## GOAL OF THE EXERCISE:
Copy all records verbatim, images excluded.

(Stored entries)
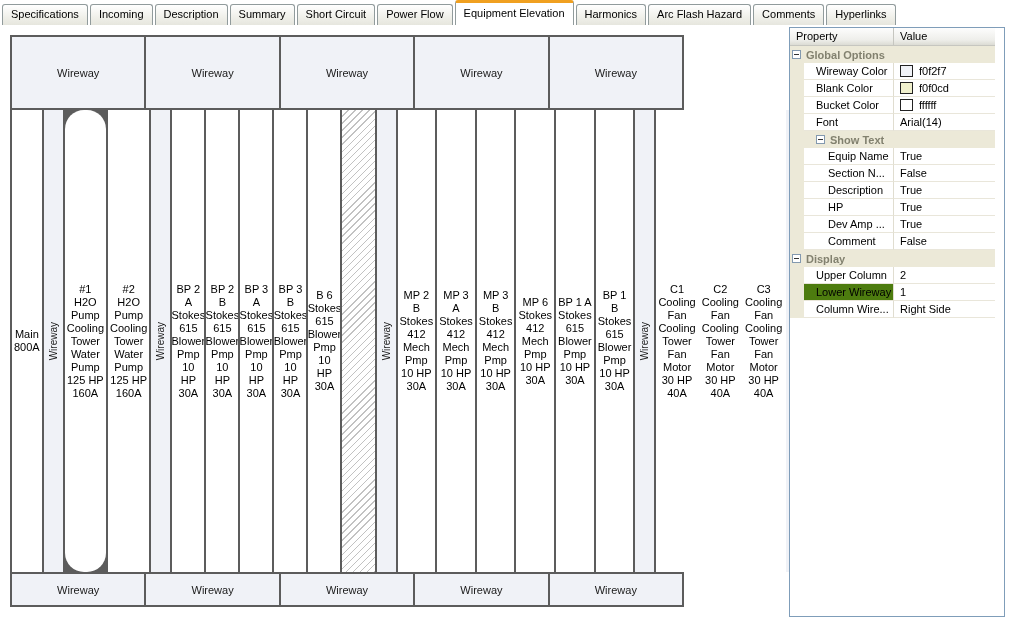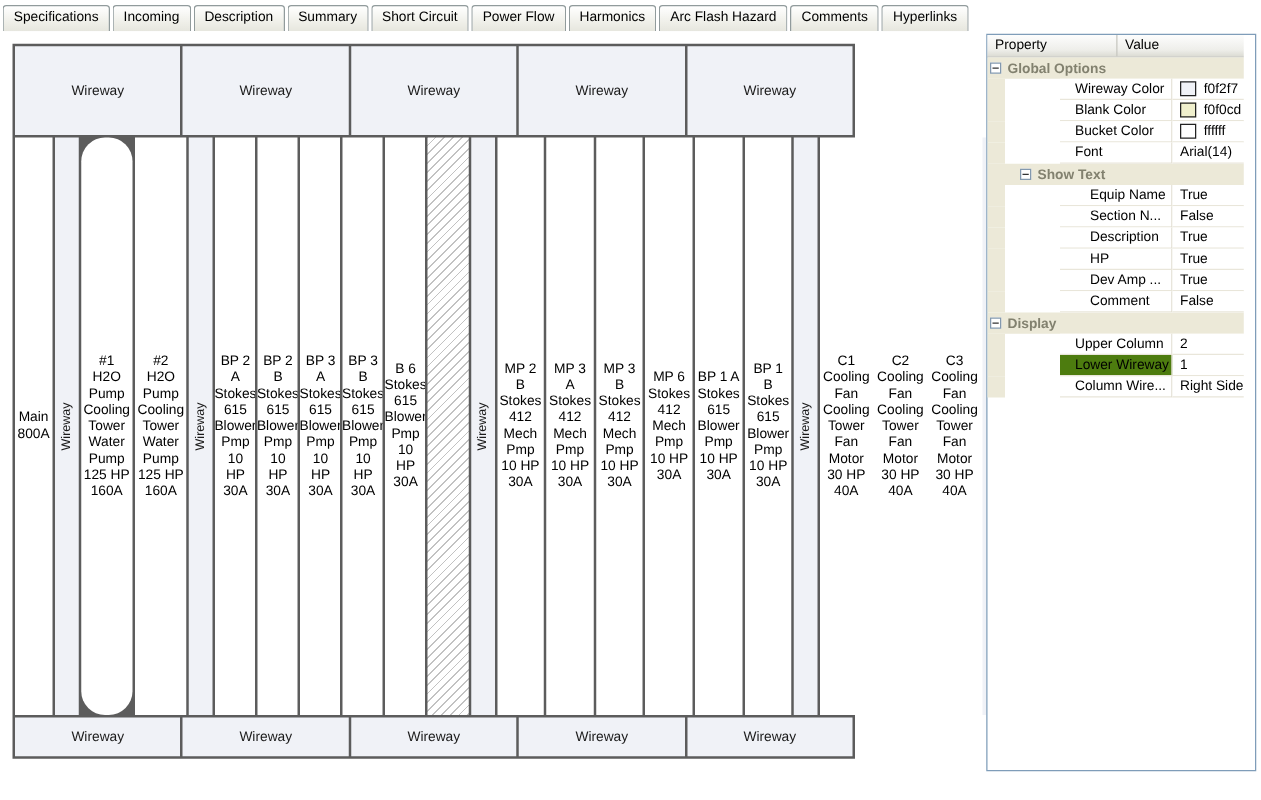--- a/index.html
+++ b/index.html
@@ -154,6 +154,7 @@
     <div class="tab">Summary</div>
     <div class="tab">Short Circuit</div>
     <div class="tab">Power Flow</div>
+    <div class="tab sel">Equipment Elevation</div>
     <div class="tab">Harmonics</div>
     <div class="tab">Arc Flash Hazard</div>
     <div class="tab">Comments</div>

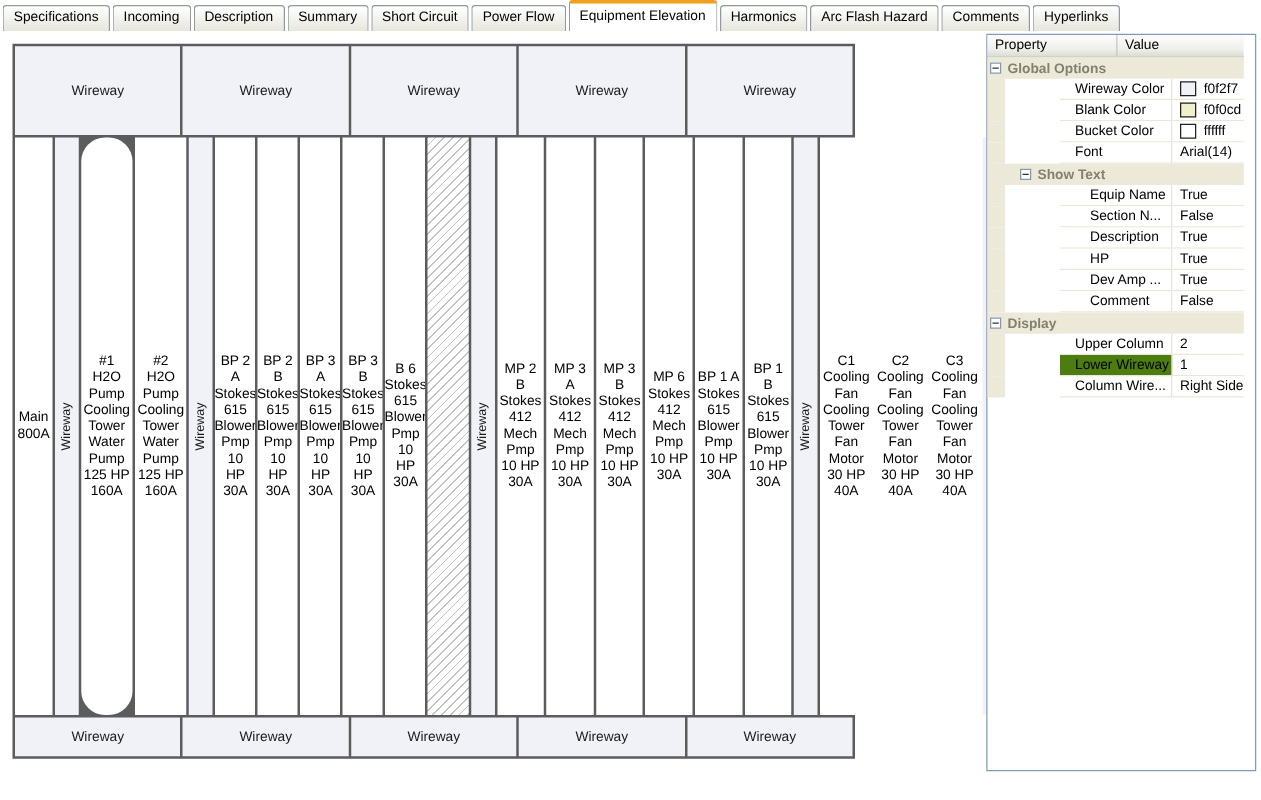--- a/index.html
+++ b/index.html
@@ -126,7 +126,7 @@
     border-bottom:1px solid #e9e6da;
     border-right:1px solid #e0ddd0;
     padding-top:2px;
-    white-space:nowrap; overflow:hidden;margin-left:44px;
+    white-space:nowrap; overflow:hidden;
   }
   .prow .lbl.ind1 { padding-left:12px; }
   .prow .lbl.ind2 { padding-left:24px; }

## SOLUTION TO THIS PROBLEM:
--- a/index.html
+++ b/index.html
@@ -154,6 +154,7 @@
     <div class="tab">Summary</div>
     <div class="tab">Short Circuit</div>
     <div class="tab">Power Flow</div>
+    <div class="tab sel">Equipment Elevation</div>
     <div class="tab">Harmonics</div>
     <div class="tab">Arc Flash Hazard</div>
     <div class="tab">Comments</div>

--- a/index.html
+++ b/index.html
@@ -126,7 +126,7 @@
     border-bottom:1px solid #e9e6da;
     border-right:1px solid #e0ddd0;
     padding-top:2px;
-    white-space:nowrap; overflow:hidden;margin-left:44px;
+    white-space:nowrap; overflow:hidden;
   }
   .prow .lbl.ind1 { padding-left:12px; }
   .prow .lbl.ind2 { padding-left:24px; }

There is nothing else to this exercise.